Lo mejor del cartel son las letras copiadas con calco de los carteles de los años veinte y treinta, aunque a diferencia de aquellos carteles de hace cien años, las letras no se ven al tener el mismo color que el fondo sobre el que están, y como ni se ve la Semana Santa – la estampita pegada de la Trianera lo mismo sirve para un vía crucis que para un besamanos – ni la Feria, ni se leen bien las letras, pues el cartel no es un cartel de lo que dice anunciar, es un mal retrato de un torero al que la Giralda se le mete por el trasportín.
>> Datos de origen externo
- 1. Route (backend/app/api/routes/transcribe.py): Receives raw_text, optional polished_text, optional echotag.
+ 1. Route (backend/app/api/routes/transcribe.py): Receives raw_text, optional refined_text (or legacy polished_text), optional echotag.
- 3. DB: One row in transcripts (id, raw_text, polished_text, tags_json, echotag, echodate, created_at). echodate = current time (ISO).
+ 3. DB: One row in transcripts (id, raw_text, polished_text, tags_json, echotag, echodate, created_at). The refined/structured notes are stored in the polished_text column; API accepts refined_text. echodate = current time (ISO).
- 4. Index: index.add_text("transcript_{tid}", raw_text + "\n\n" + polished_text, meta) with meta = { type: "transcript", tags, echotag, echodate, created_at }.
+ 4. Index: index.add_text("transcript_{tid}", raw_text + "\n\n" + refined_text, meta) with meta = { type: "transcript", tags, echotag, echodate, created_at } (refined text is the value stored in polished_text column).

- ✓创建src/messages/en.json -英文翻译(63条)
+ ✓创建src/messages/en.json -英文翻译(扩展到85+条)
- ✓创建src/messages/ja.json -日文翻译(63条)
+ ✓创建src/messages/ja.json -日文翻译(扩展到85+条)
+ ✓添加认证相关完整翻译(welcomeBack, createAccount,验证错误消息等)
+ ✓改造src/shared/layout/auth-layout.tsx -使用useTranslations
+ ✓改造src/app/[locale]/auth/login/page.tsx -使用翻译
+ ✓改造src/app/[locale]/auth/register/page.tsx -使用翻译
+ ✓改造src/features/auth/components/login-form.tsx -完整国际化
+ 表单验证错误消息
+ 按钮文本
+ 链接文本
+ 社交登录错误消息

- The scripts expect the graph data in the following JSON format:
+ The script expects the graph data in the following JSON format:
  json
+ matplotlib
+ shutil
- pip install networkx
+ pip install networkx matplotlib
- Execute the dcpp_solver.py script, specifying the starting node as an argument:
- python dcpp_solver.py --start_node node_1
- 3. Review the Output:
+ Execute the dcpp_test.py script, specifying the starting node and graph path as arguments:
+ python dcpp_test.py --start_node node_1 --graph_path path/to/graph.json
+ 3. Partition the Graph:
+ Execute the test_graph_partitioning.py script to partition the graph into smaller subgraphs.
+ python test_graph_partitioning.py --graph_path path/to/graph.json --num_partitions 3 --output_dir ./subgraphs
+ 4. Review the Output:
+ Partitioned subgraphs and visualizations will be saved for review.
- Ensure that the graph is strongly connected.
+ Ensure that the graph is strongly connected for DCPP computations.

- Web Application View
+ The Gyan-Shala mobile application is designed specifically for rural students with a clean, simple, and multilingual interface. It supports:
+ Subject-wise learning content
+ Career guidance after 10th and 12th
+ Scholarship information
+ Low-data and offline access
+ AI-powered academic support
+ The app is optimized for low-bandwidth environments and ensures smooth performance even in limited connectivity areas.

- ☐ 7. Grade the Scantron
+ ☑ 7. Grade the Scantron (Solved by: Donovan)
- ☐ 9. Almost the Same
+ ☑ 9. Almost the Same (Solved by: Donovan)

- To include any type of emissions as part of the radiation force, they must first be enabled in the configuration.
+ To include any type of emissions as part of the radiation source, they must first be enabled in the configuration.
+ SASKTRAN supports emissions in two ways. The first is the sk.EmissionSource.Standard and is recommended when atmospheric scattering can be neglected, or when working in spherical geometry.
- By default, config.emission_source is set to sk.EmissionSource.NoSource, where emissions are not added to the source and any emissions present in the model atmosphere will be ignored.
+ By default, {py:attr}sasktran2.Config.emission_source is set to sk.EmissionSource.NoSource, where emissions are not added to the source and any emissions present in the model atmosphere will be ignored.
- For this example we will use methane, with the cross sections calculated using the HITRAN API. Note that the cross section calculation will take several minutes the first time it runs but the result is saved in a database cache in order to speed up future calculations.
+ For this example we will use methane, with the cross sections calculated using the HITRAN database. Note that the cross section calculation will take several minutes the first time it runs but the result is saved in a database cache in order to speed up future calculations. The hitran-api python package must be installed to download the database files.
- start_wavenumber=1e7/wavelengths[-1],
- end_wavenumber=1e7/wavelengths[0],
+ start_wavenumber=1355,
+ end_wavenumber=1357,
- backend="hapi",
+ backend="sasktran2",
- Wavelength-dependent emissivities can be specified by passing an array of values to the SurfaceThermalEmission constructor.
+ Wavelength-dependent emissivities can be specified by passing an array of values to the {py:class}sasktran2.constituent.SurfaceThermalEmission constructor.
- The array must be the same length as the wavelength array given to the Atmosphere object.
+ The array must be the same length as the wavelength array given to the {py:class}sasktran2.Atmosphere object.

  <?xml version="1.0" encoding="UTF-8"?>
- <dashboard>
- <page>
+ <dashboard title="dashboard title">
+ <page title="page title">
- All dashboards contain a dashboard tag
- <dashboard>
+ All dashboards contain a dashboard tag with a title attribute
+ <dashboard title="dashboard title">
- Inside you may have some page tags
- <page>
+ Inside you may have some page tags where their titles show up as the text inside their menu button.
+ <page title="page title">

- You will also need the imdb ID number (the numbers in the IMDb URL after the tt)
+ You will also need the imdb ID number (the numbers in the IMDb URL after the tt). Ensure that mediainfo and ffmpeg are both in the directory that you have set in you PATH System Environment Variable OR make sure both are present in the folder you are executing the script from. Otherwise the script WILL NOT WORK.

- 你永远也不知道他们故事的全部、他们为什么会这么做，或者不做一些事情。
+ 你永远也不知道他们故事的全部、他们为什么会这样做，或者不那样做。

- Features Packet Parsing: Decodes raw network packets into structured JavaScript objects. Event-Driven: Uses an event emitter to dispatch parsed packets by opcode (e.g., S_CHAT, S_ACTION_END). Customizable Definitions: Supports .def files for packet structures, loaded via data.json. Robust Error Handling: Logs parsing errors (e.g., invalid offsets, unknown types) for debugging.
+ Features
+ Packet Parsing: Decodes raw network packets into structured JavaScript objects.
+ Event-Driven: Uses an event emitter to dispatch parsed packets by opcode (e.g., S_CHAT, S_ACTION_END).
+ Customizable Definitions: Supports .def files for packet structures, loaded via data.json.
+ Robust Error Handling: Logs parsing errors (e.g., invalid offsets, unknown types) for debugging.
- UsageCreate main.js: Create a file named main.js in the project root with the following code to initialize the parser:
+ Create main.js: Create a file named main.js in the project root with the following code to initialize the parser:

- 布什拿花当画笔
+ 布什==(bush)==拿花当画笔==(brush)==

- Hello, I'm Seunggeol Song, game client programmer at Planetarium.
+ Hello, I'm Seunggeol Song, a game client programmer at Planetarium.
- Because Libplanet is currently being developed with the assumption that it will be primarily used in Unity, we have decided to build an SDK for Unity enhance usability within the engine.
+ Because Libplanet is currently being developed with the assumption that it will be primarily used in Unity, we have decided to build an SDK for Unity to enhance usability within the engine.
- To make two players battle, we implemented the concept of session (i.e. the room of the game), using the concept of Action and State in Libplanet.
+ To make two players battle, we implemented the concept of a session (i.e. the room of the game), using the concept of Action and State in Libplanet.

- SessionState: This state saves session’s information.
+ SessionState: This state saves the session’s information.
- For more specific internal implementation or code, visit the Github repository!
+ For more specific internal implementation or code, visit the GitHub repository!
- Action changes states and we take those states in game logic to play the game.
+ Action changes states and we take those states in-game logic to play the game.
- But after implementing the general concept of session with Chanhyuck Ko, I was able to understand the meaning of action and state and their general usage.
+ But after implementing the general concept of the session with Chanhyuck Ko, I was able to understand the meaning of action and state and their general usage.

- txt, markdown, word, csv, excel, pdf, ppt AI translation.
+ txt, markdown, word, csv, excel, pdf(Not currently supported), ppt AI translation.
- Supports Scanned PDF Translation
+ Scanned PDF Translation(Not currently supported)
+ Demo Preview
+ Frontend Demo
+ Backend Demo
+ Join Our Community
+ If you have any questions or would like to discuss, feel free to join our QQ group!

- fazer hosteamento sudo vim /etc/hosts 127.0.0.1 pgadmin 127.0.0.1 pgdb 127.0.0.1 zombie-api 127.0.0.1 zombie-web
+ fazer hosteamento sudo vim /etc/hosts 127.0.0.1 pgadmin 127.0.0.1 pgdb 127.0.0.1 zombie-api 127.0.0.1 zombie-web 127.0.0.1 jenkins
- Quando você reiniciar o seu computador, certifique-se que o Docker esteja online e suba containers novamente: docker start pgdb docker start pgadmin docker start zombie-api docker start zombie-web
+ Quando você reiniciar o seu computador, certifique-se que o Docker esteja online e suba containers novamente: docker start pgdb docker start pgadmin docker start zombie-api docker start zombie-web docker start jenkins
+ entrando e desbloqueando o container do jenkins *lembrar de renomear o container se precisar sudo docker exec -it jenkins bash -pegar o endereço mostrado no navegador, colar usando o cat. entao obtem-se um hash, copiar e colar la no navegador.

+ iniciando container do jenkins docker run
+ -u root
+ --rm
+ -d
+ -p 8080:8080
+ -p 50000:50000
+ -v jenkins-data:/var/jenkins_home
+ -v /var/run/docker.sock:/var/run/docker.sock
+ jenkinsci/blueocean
Resumiendo, una gilipollez de cartel.
A todos estos pintores de «reconocido prestigio» hay que decirles que antes de llevar a efecto el encargo de un cartel anunciador deberían estudiar un poco, solo un poco, la cartelería del S. XX español y sevillano, y darle un repaso a las obras de Gonzalo Bilbao, José García Ramos Salvador Bartolozzi, Baldrich, Gustavo Bacarisas Podestá, Francisco Hohenleiter y algunos artistas más de los que realizaron los carteles de Semana Santa y Feria, como José Álvarez Gámez y Joaquín Sáenz. De camino también podían estudiar la pintura de Cabral Bejarano y de todos los pintores del romanticismo que pintaron la Feria de Sevilla, aunque intuyo que no les interesa mucho esto de estudiar de qué va la cosa de hacer carteles de Semana Santa y Feria por la sencilla razón de que ellos quieren una Semana Santa laica y una Feria convertida en botellón woke, sin mujeres, sin coches de caballos y señoritos de postín.
En fin, que estos «artistas» van contra el costumbrismo, ellos son muy modernos, les va más el feísmo cateto de esa vanguardia impostada tras la que esconden su incultura y su falta de estilo. Si repasan toda la cartelaría publicitaria, ya sea anunciadora de fiestas populares o de polvos de talco y jabones, entenderán lo que digo.
Por cierto que buen cartel para la Feria de Abril sería una imagen de la bailarina sevillana «Tórtola Valencia», con una calle del real como fondo. Lo dicho, a ver si para el año que viene estudian y dejan de darnos sobresaltos y si no, lo mejor es que el Ayuntamiento de Sevilla reedite alguno de los carteles de los años veinte, por ejemplo el de 1922, una joya de cartel de Salvador Bartolozzi o el que hizo para 1917, Gustavo Bacarisas. Ahora, a esperar a ver con qué nos asustan para el Corpus y la Velá de Santa Ana.